Scan the entries below. Return every line that includes "none".

__RECORD EXTRACTS__

┄┄┄┄┄┄┄┄┄┄

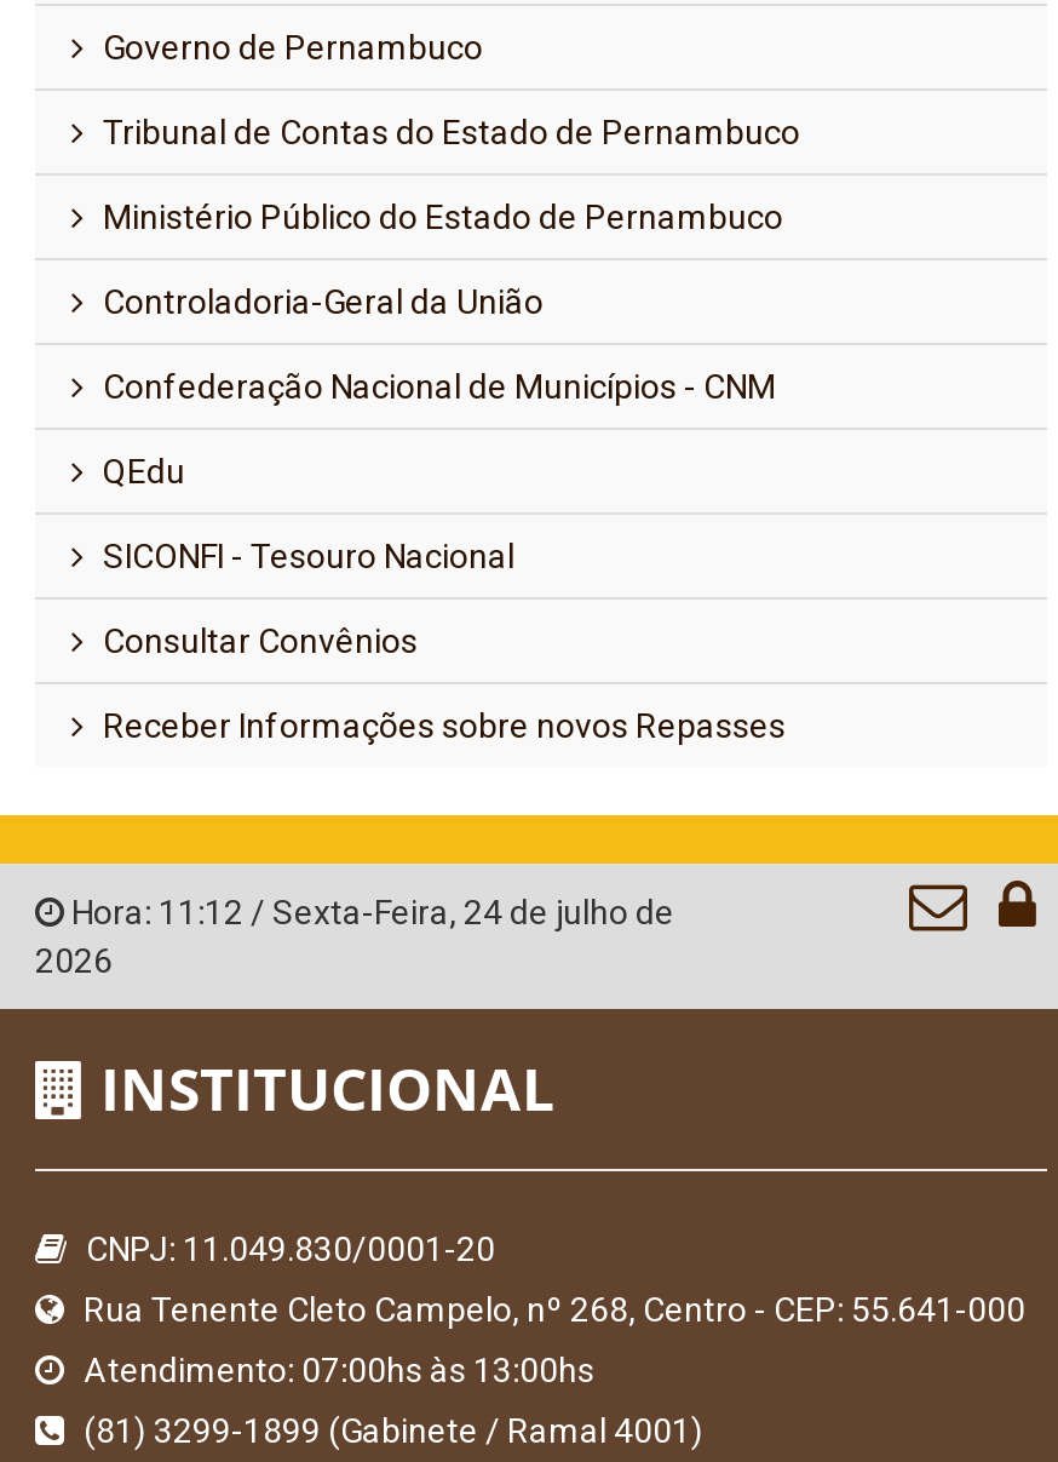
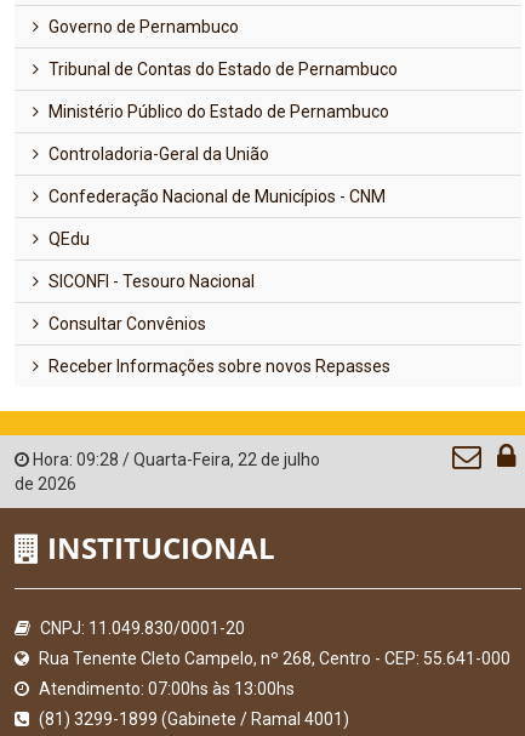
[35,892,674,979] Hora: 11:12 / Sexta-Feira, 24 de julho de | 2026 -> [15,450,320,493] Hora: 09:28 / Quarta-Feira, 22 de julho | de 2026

┄┄┄┄┄┄┄┄┄┄

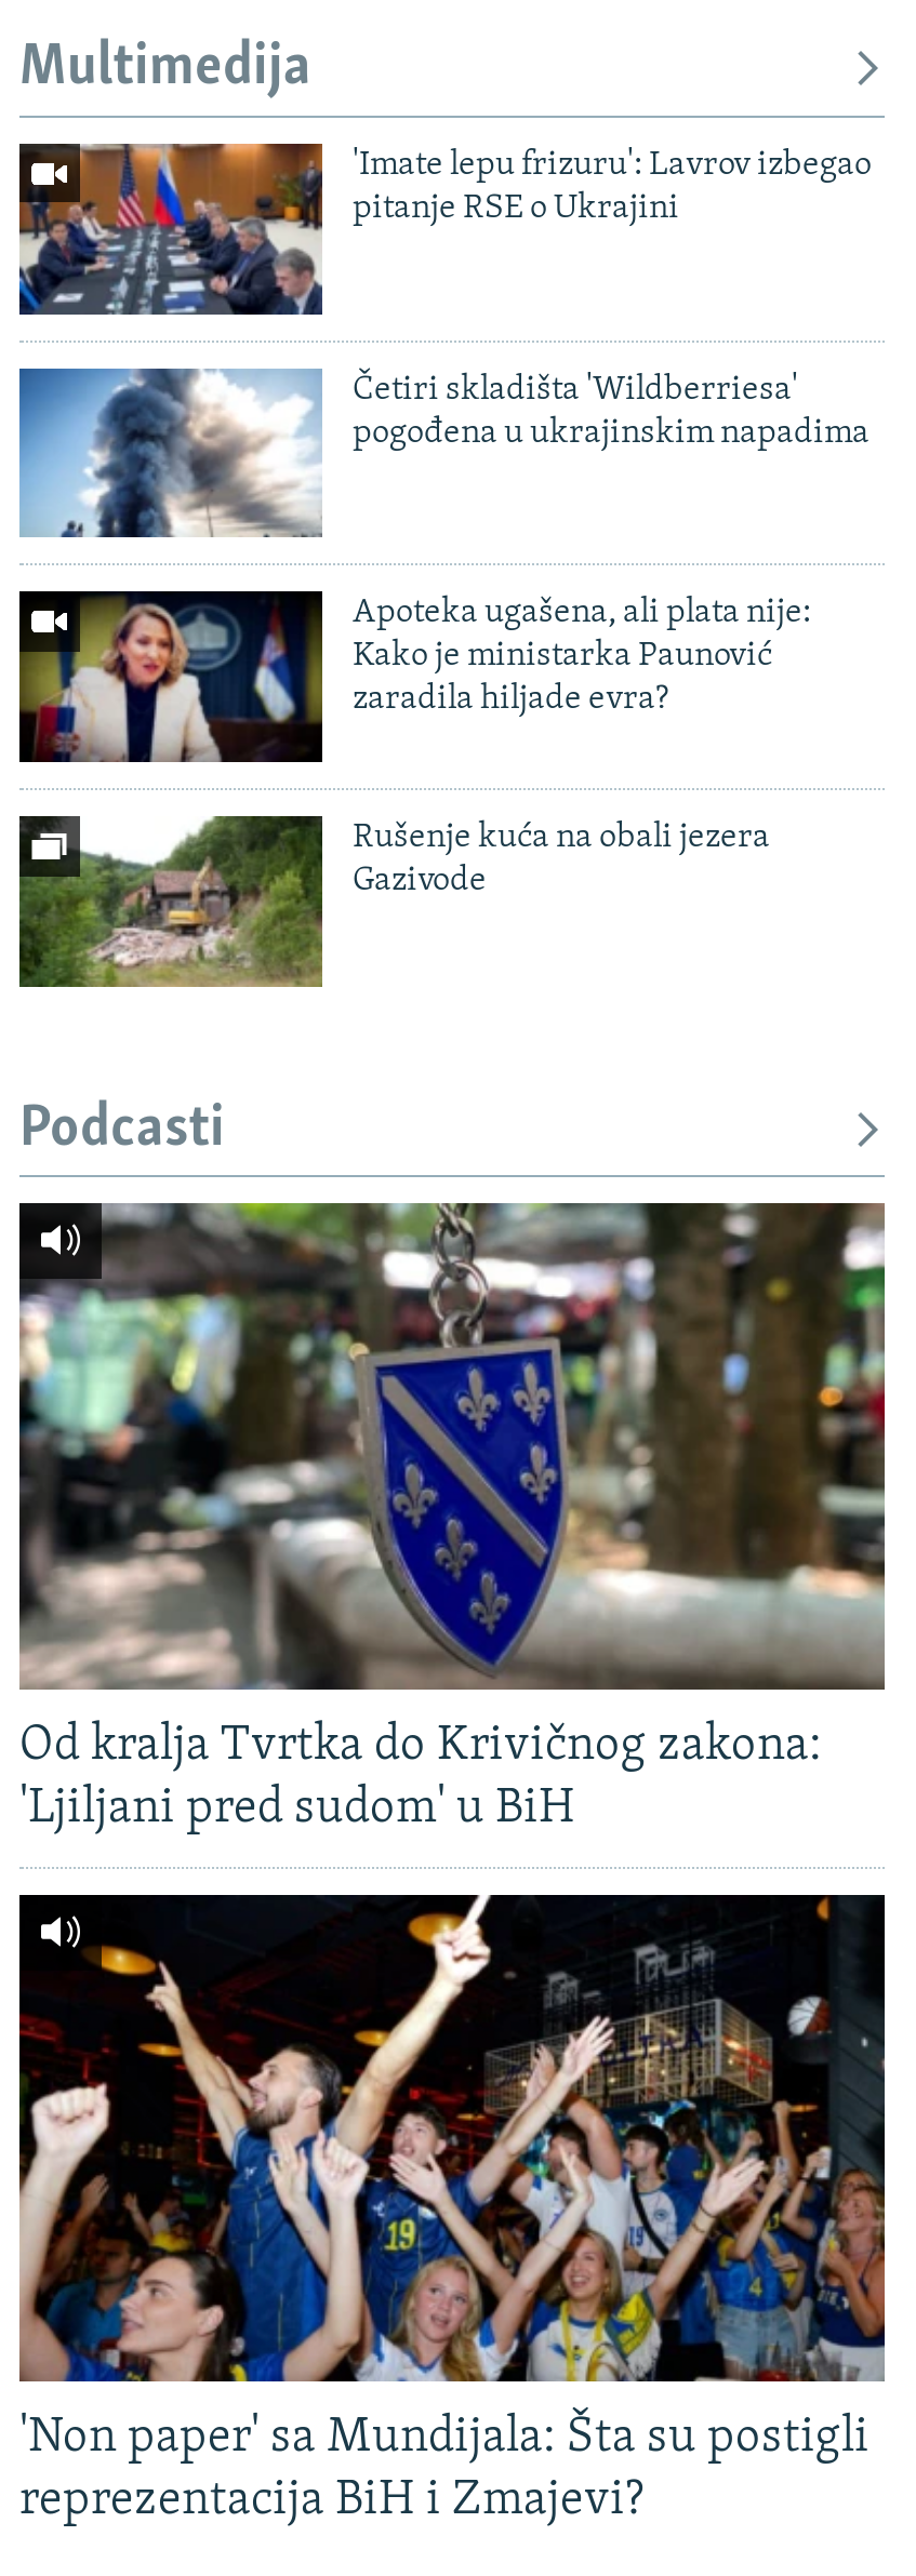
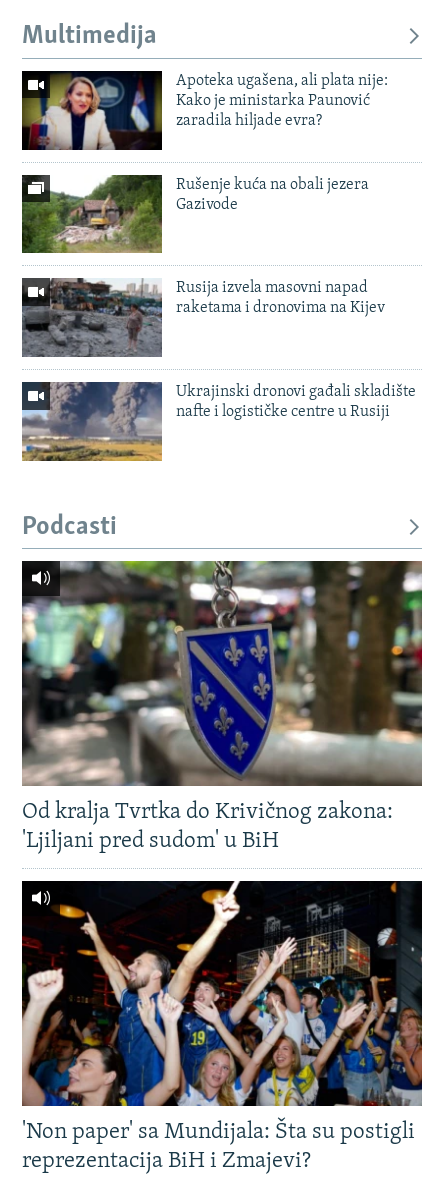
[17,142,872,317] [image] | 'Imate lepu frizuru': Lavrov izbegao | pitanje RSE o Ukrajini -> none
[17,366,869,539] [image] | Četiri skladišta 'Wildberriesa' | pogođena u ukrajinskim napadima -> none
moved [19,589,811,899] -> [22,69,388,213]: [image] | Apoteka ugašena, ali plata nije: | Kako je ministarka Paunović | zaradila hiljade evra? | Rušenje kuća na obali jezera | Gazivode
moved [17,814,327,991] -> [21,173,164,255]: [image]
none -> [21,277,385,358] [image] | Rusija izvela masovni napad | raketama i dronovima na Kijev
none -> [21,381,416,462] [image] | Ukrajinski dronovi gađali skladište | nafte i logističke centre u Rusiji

┄┄┄┄┄┄┄┄┄┄

__SOLUTION FOR THIS TASK__
[17,142,872,317] [image] | 'Imate lepu frizuru': Lavrov izbegao | pitanje RSE o Ukrajini -> none
[17,366,869,539] [image] | Četiri skladišta 'Wildberriesa' | pogođena u ukrajinskim napadima -> none
none -> [21,277,385,358] [image] | Rusija izvela masovni napad | raketama i dronovima na Kijev
none -> [21,381,416,462] [image] | Ukrajinski dronovi gađali skladište | nafte i logističke centre u Rusiji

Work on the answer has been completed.